Seeing the World in Three Dimensions

In the real world, our sense of our environment as a three-dimensional space is provided by a variety of depth cues, all of which usually combine to provide us with a coherent model of spatial layout. In order to effectively simulate a three-dimensional space, it is necessary to provide as many of these visual cues in as accurate a way as possible. In the simplest case, such cues as occlusion, shading and perspective can be simulated by a static two-dimensional image such as a painting or a photograph.

Occlusion provides information about the depth order of objects: if one object occludes another then we assume that it is closer to us.
Shading provides information about the location and orientation of surfaces relative to the light sources that illuminate the scene, as well as about objects that occlude these light sources. If an object exhibits a gradual change of shading across its surface we assume that a gradual change in the orientation of the surface underlies this change.
Perspective provides us with the appropriate scaling of objects whose size we already implicitly know, as well as the looming and receding effects of objects that are moving towards or away from us. One consequence of this is that there is only one viewing position that will produce a perspective correct image on the retina: if we change our viewing position, a static image will not change to reflect our new viewpoint.

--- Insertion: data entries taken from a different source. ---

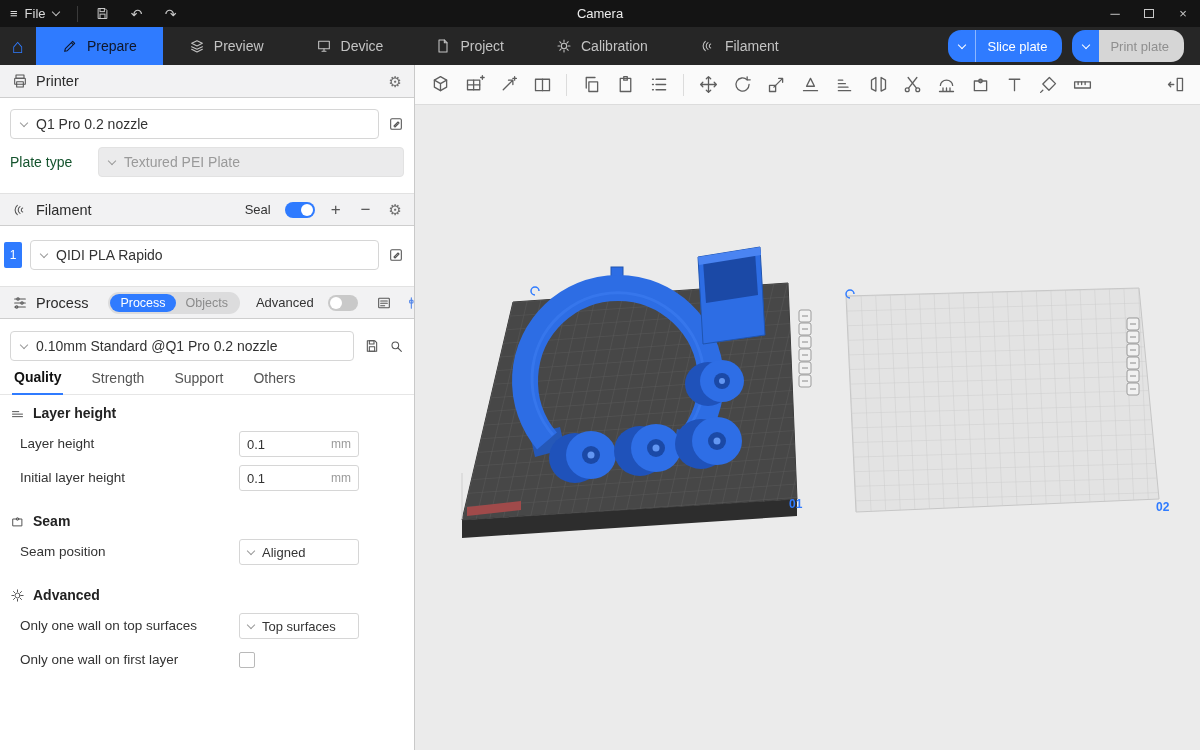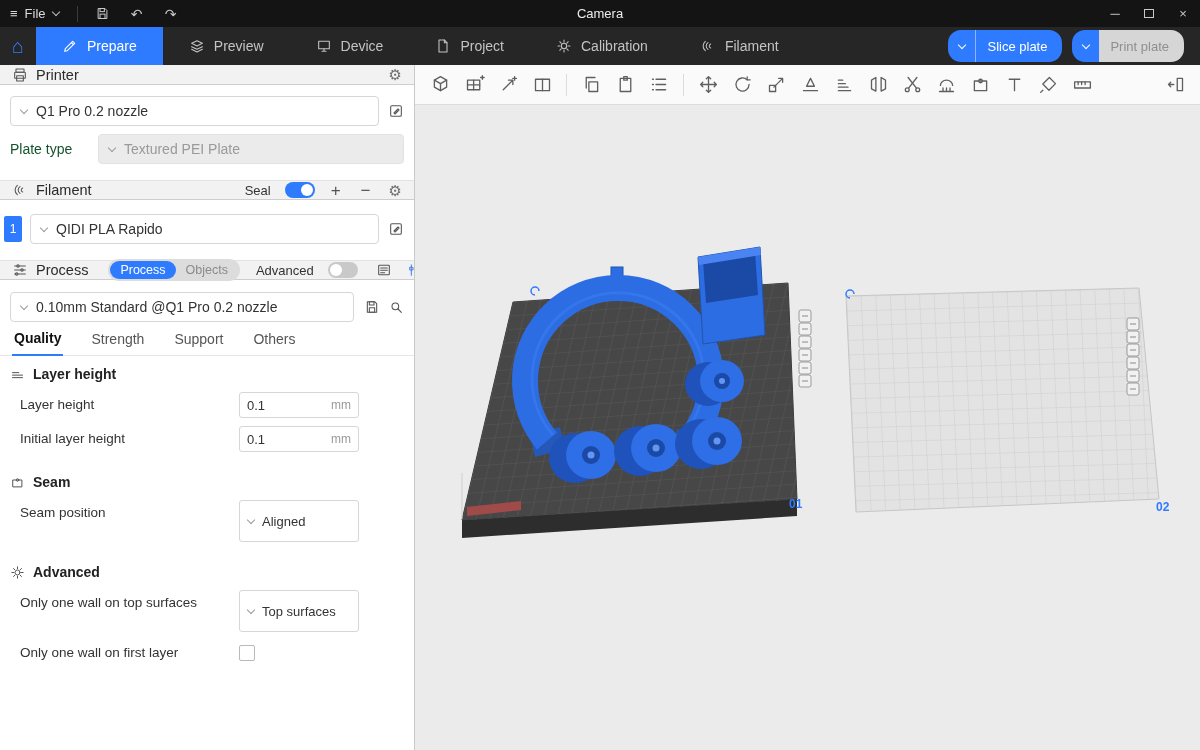--- a/index.html
+++ b/index.html
@@ -27,7 +27,7 @@
   .home-glyph{color:#2f7bff;font-size:20px;line-height:1;}
   .tab{display:flex;align-items:center;gap:9px;height:38px;padding:0 26px;color:#c3c3c3;font-size:14px;}
   .tab svg{width:16px;height:16px;stroke:currentColor;fill:none;stroke-width:1.6;stroke-linecap:round;stroke-linejoin:round;}
-  .tab.active{background:#2f7bff;color:#ffffff;}
+  .tab.active{background:#2f7bff;color:#0f172a;}
   .actions{margin-left:auto;display:flex;gap:10px;padding-right:16px;}
   .pill{display:flex;height:32px;border-radius:13px;overflow:hidden;font-size:13px;}
   .pill .chev-seg{width:27px;display:flex;align-items:center;justify-content:center;background:#2f7bff;}

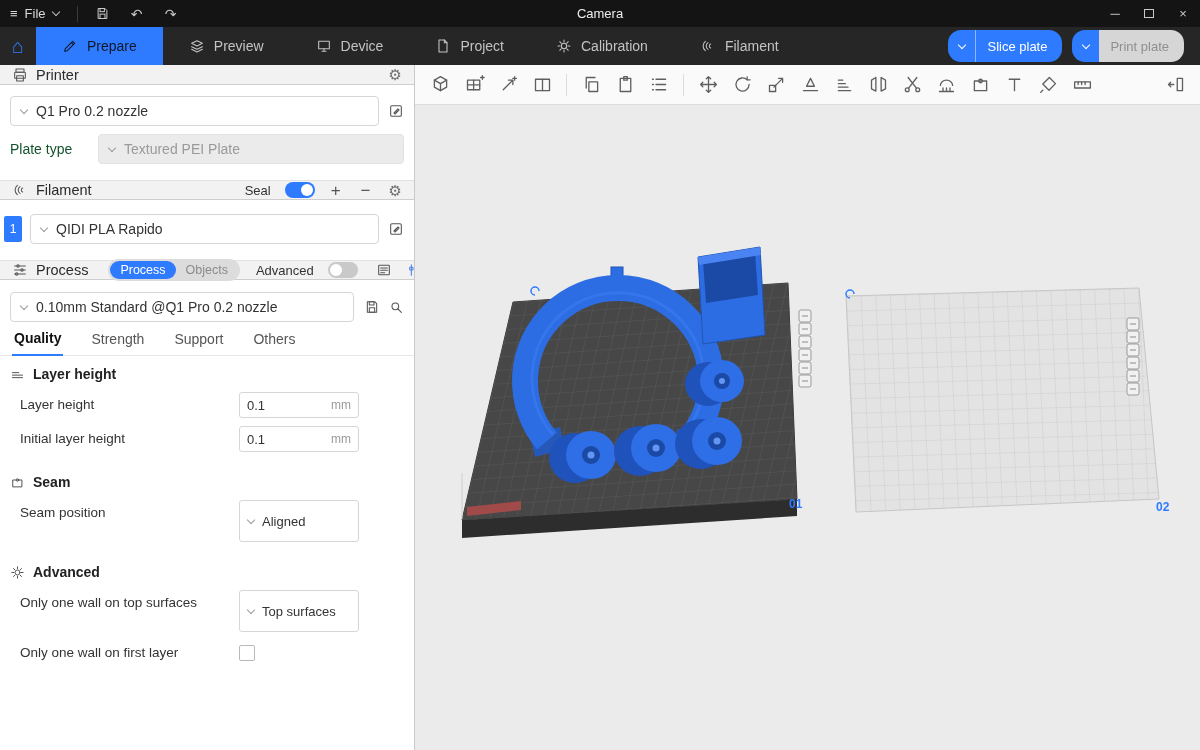--- a/index.html
+++ b/index.html
@@ -41,7 +41,7 @@
   .viewport{flex:1;position:relative;background:#ebebeb;}
 
   
-  .sec-header{height:20px;background:#f2f2f3;display:flex;align-items:center;gap:8px;padding:0 12px;
+  .sec-header{height:33px;background:#f2f2f3;display:flex;align-items:center;gap:8px;padding:0 12px;
     border-bottom:1px solid #cecece;border-top:1px solid #e2e2e2;}
   .sec-header .title{font-size:14.5px;color:#2b2b2b;}
   .spacer{flex:1;}

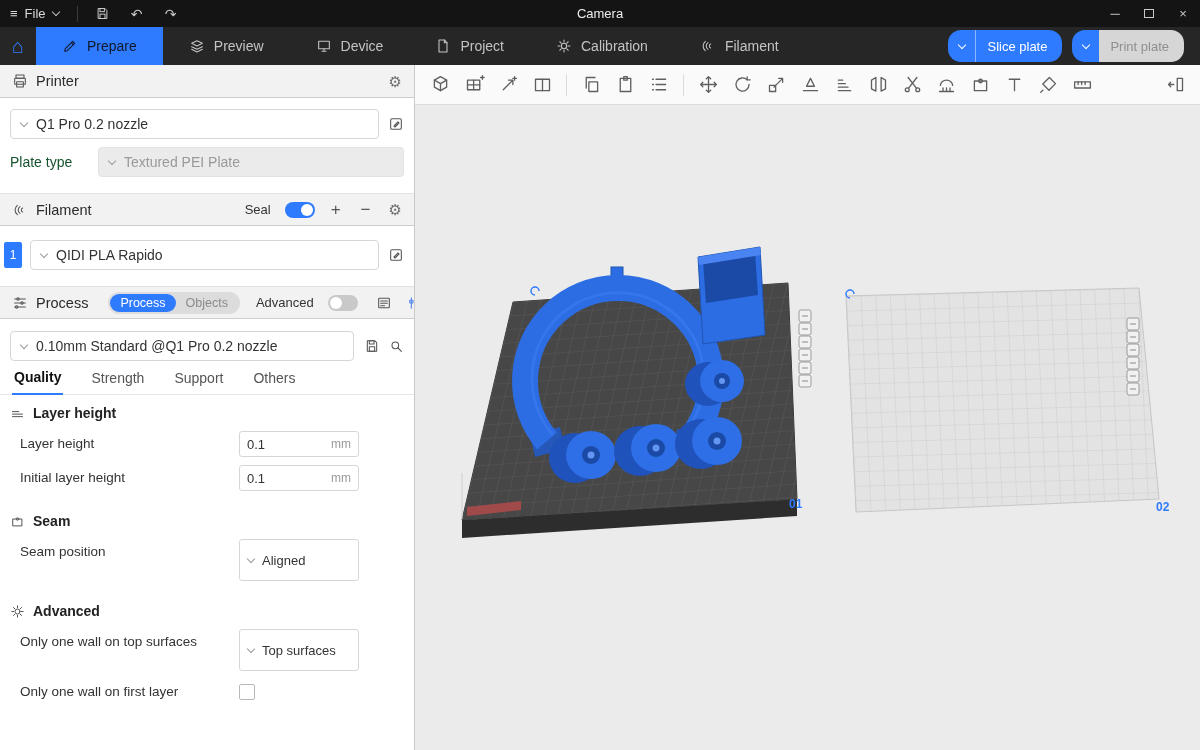--- a/index.html
+++ b/index.html
@@ -71,7 +71,7 @@
   .field{width:120px;height:26px;border:1px solid #d6d6d6;border-radius:3px;display:flex;align-items:center;padding:0 7px;background:#fff;flex:none;}
   .field input{border:0;outline:0;width:100%;font-size:13px;color:#333;font-family:inherit;background:transparent;}
   .unit{font-size:12px;color:#9a9a9a;margin-left:4px;}
-  .dd{width:120px;height:42px;border:1px solid #d6d6d6;border-radius:3px;display:flex;align-items:center;gap:8px;padding:0 8px;background:#fff;font-size:13px;color:#333;flex:none;white-space:nowrap;overflow:hidden;}
+  .dd{width:120px;height:26px;border:1px solid #d6d6d6;border-radius:3px;display:flex;align-items:center;gap:8px;padding:0 8px;background:#fff;font-size:13px;color:#333;flex:none;white-space:nowrap;overflow:hidden;}
   .ctl-col{width:120px;display:flex;flex:none;padding-top:3px;}
   .cb{width:16px;height:16px;border:1px solid #b9b9b9;border-radius:2px;background:#fff;appearance:none;-webkit-appearance:none;}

Although these cues can achieve compelling effects (consider the reaction of audiences to early motion pictures) the illusion they create is incomplete and largely dependent upon a suspension of disbelief on the part of the viewer. In order to supplement this incomplete illusion, more of the visual cues upon which we base our everday visual experiences can be simulated:

Dynamic perspective: When we change our viewing position, our perspective view of the world changes. Even small head movements can provide information about the spatial layout of a scene. In order to maintain a perspective correct view, the position and orientation of the viewer's eyes must be constantly measured, and the projected image must be modified accordingly. Note that although motion pictures provide a type of dynamic perspective (in the form of varying camera lens angles for close-up or panoramic shots), this is dictated by the film director, and is used to achieve an intended visual effect rather than to be perspective correct.
Stereo viewing: Because our eyes are spatially separated, the images projected onto our left and right retinae are not the same. When comparing the two retinal projections, elements within the visual scene are offset by an amount inversely proportional to their depth in the scene i.e. near objects have large offsets, while more distant objects have very small offsets. When viewing a two-dimensional image these offsets merely reflect the distance from the eyes to the image plane, rather than the distances made implicit by the visual cues discussed above. To simulate the effects of stereo, each eye must be presented with its own perspective correct image.
Field of view: It is important to maintain the illusion across the field of view, since the incursion of the image boundary into the visual field tends to destroy the illusion. Even without allowing for head movements, the visual field subtends about 180° laterally and 120° vertically. In comparison a 19" monitor viewed from 2 feet subtends only 35° laterally and 27° vertically.
Extra-retinal cues: Our visual systems also make use of non-visual information. Proprioceptive information is provided by our vestibular balance mechanisms and by kinesthetic data from muscles controlling neck movements, eye movements (convergence) and focus (accommodation).

Whilst each of these cues on their own can enhance a 3D visual simulation, their combination is mutually reinforcing. Complementary cues will enhance the illusion of 3D, while conflicting cues will diminish the effect or even cause visual discomfort.